According to one exemplary implementation, a method is described for advising a user of the availability of an application in a system including plural server modules. The method includes: (a) receiving, at a server module in the system, a user's request for an application; (b) consulting an application store associated with the application to determine whether the application is unavailable, and, if so generating a response; and (c) forwarding the response to the user, wherein each of the plural server modules in the system maintains its own respective application store.

According to another exemplary implementation, a method is described for synchronizing a system including plural server modules. The method includes: (a) receiving notification information at a first server module regarding a change in the system; (b) acting on the notification information in the first server module; and (c) propagating the notification information from the first server module to at least a second server module. The notification information can pertain to an indication of whether or not at least one application used by the system is available to service user requests.

According to another exemplary implementation, another method is described for synchronizing a system including plural server modules. The method includes: (a) sending first status information reflecting a state in a first server module to a second server module; (b) merging the first status information with second status information, the second status information reflecting a state of the second server module, to produce merged information; (c) sending the merged information from the second server module to the first server module; and (d) acting on the merged information at the first server module. The status information can include notification information regarding a change in the system. More specifically, the notification information can comprise an indication of whether or not at least one application used by the system is available to service user requests.

Additional implementations and features will be described in the following.

BRIEF DESCRIPTION OF THE DRAWINGS

FIG. 1 shows a conventional system for providing services to users using a server farm.

FIG. 2 shows a system for providing services to users using a server farm including multiple application caches and synchronization functionality.

FIG. 3 shows the use of the synchronization functionality illustrated in FIG. 2 to synchronize the system when a server module returns to service after having been inactive for any reason.

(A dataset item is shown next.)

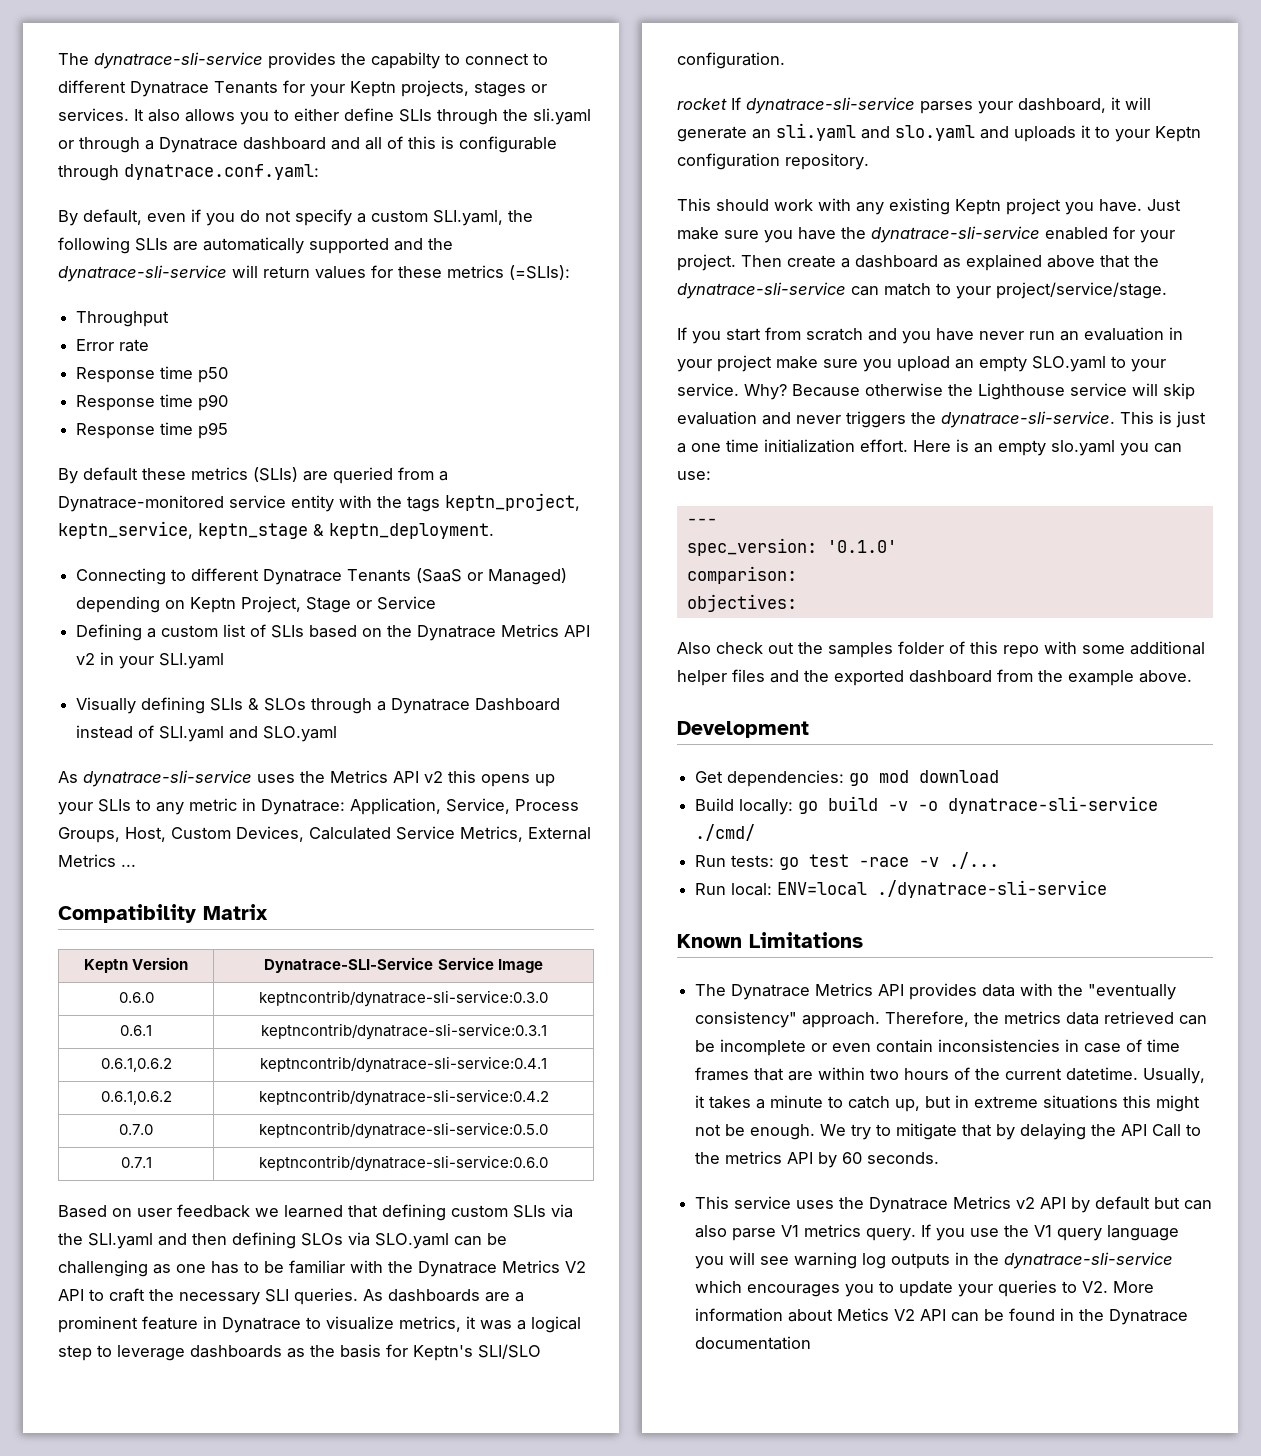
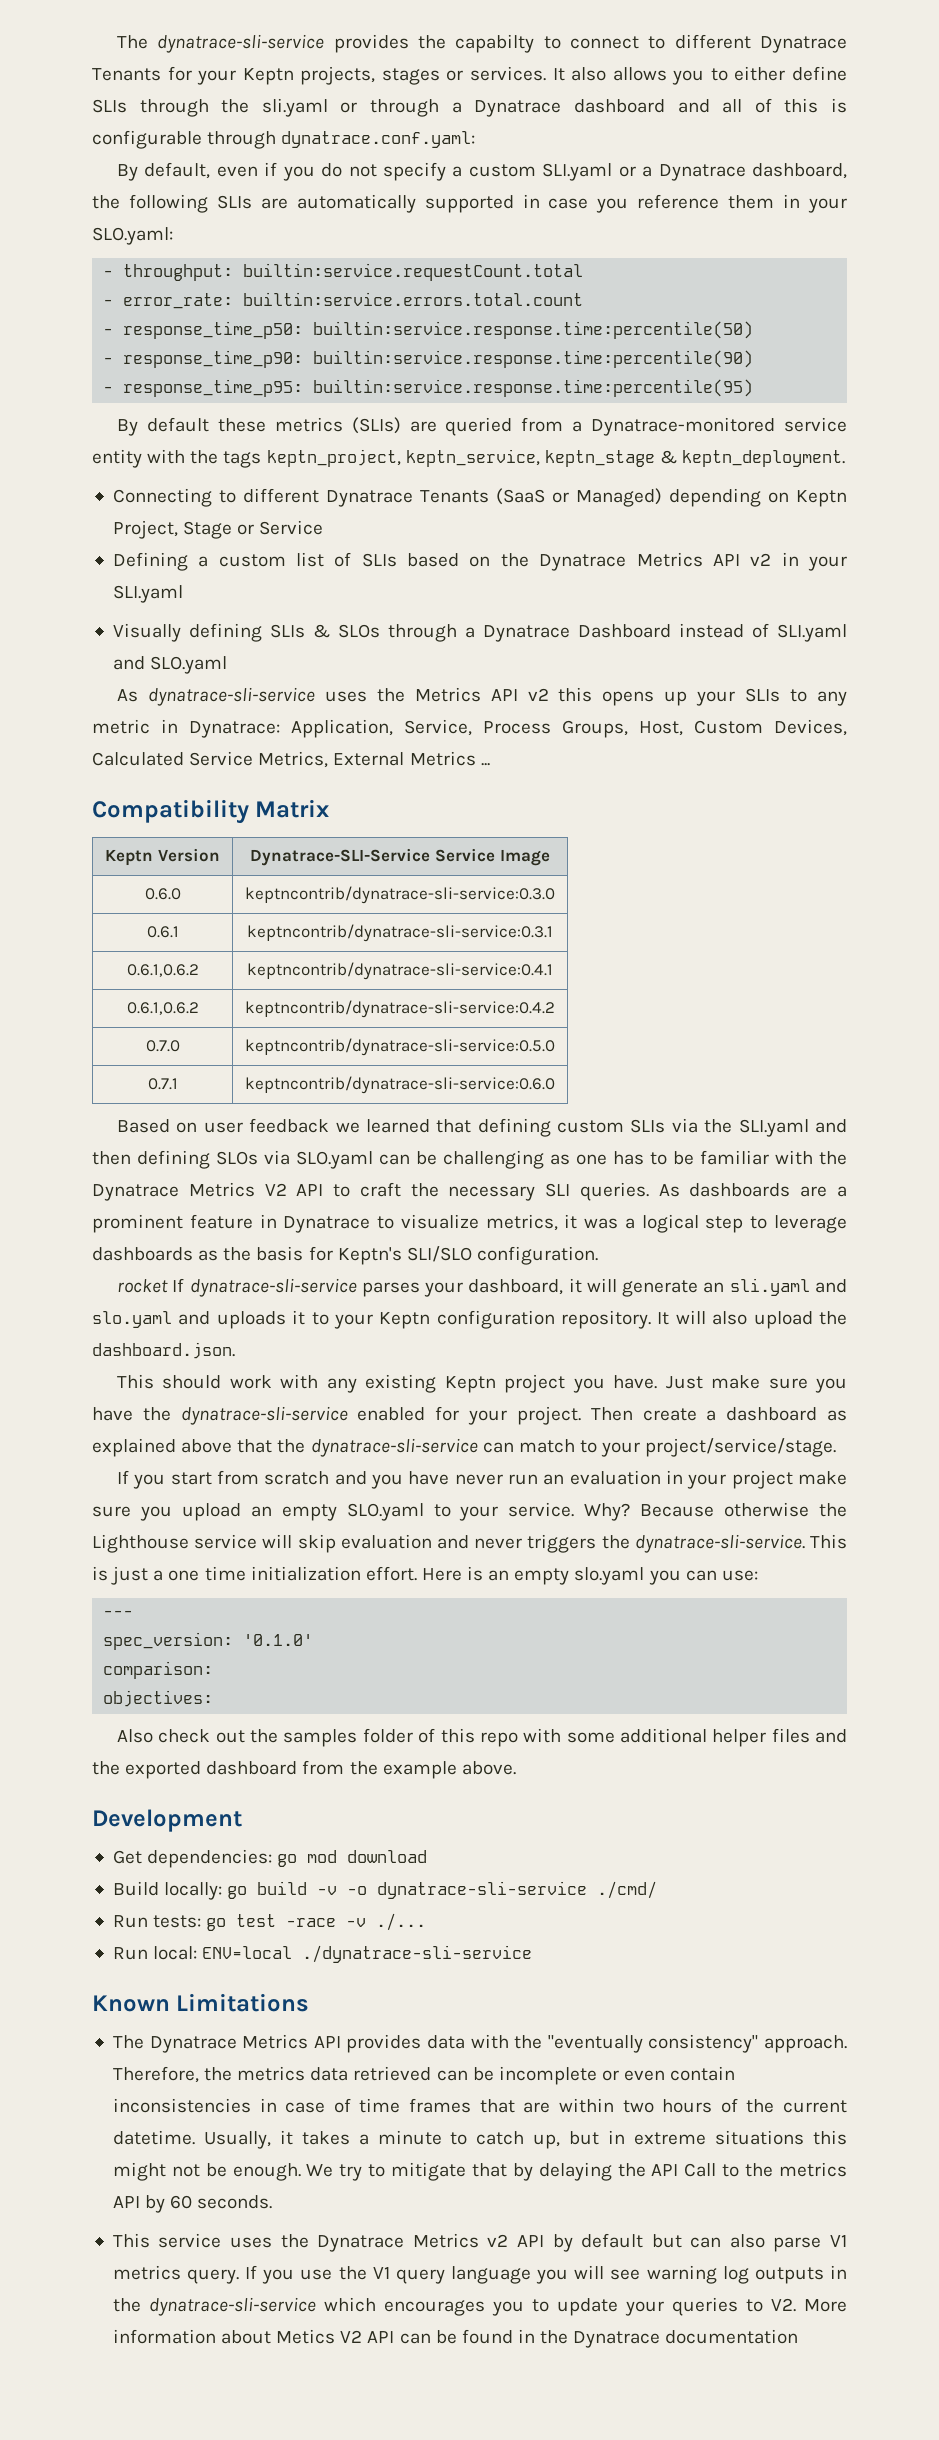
[433,210,503,226] SLI.yaml, -> [542,163,847,181] SLI.yaml or a Dynatrace dashboard,
[394,238,453,251] [58,265,570,282] [76,311,170,327] [76,339,150,352] [76,366,229,383] [76,394,229,411] [76,422,229,439] and the dynatrace-sli-service will return values for these metrics (=SLIs): // Throughput // Error rate // Response time p50 // Response time p90 // Response time p95 -> [522,194,847,213] [92,227,173,245] [103,263,584,281] [103,292,584,309] [103,321,754,339] [103,350,754,368] [103,379,754,397] in case you reference them in your SLO.yaml: // - throughput: builtin:service.requestCount.total // - error_rate: builtin:service.errors.total.count // - response_time_p50: builtin:service.response.time:percentile(50) // - response_time_p90: builtin:service.response.time:percentile(90) // - response_time_p95: builtin:service.response.time:percentile(95)
(869, 161) none -> [657,1310,847,1329] [92,1342,235,1359] It will also upload the dashboard.json.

FIG. 4 shows an exemplary procedure for notifying users of the unavailability of resources using the multiple application caches shown in FIG. 2.

FIG. 5 shows an exemplary procedure for disseminating availability information throughout the system shown in FIG. 2.

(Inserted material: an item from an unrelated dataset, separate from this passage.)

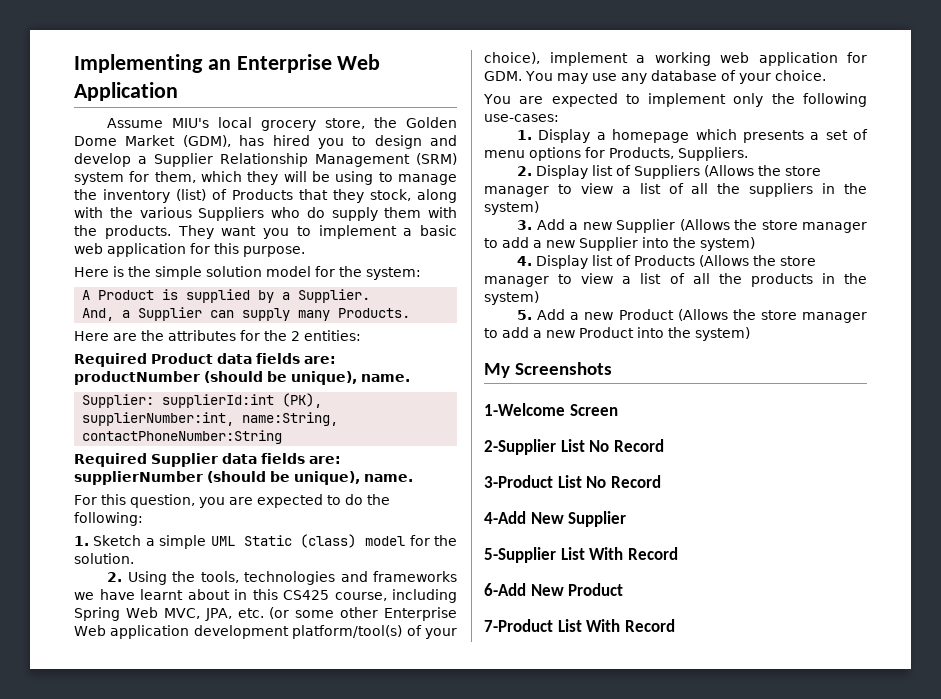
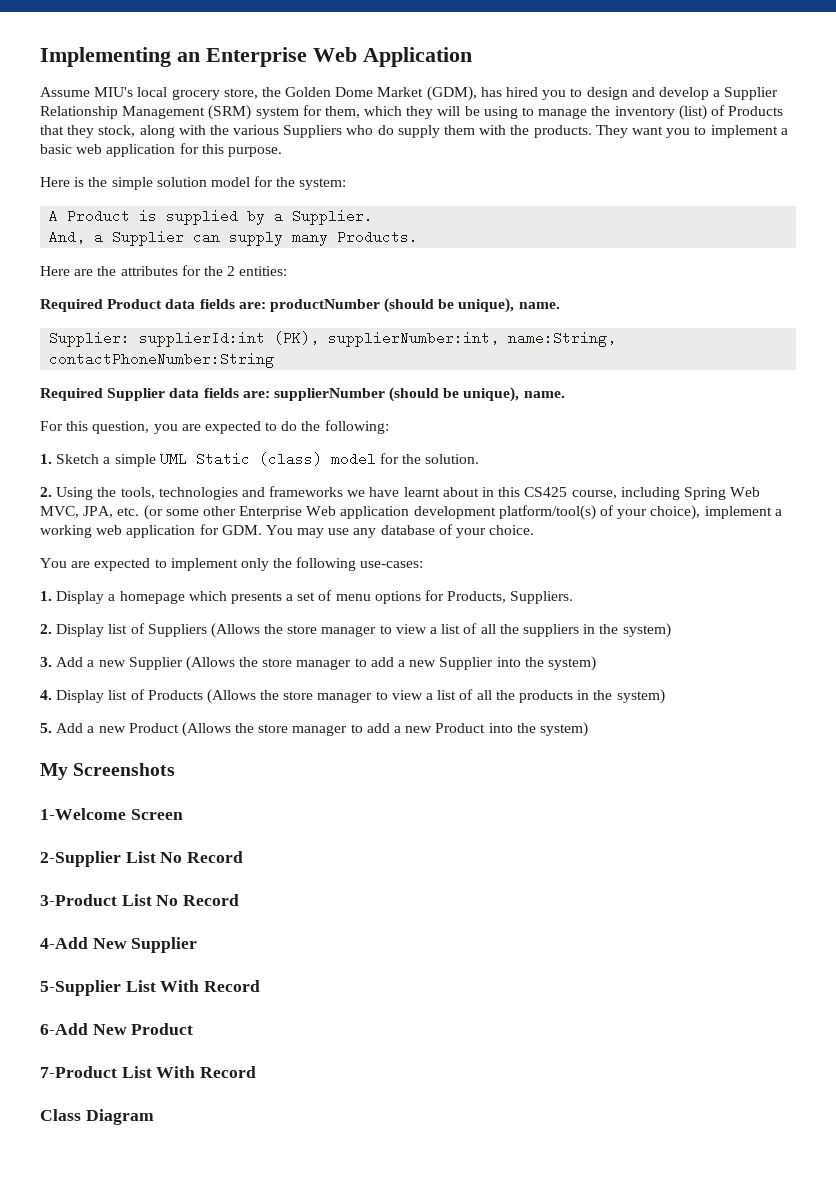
(675, 625) none -> [40,1109,154,1125] // Class Diagram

FIG. 6 shows an exemplary procedure for synchronizing a starting server module with the rest of the system of FIG. 2 when the starting server module returns to service after having been inactive for any reason.

FIG. 7 complements FIG. 6 by showing how a reference server module interacts with the starting server module to assist the starting server module to synchronize itself with respect to the rest of the system.

The same numbers are used throughout the disclosure and figures to reference like components and features. Series 100 numbers refer to features originally found in FIG. 1, series 200 numbers refer to features originally found in FIG. 2, series 300 numbers refer to features originally found in FIG. 3, and so on.

DETAILED DESCRIPTION

Any of the functions described herein can be implemented using software, firmware (e.g., fixed logic circuitry), manual processing, or a combination of these implementations. The term “logic” or “module” as used herein generally represents software, firmware, or a combination of software and firmware. For instance, in the case of a software implementation, the term “logic” or “module” represents program code that performs specified tasks when executed on a processing device or devices (e.g., CPU or CPUs). The program code can be stored in one or more computer readable memory devices. The illustrated separation of logic and modules into distinct units may reflect an actual physical grouping and allocation of such software and/or hardware, or can correspond to a conceptual allocation of different tasks performed by a single software program and/or hardware unit. The illustrated logic and modules can be located at a single site (e.g., as implemented by a single processing device), or can be distributed over plural locations.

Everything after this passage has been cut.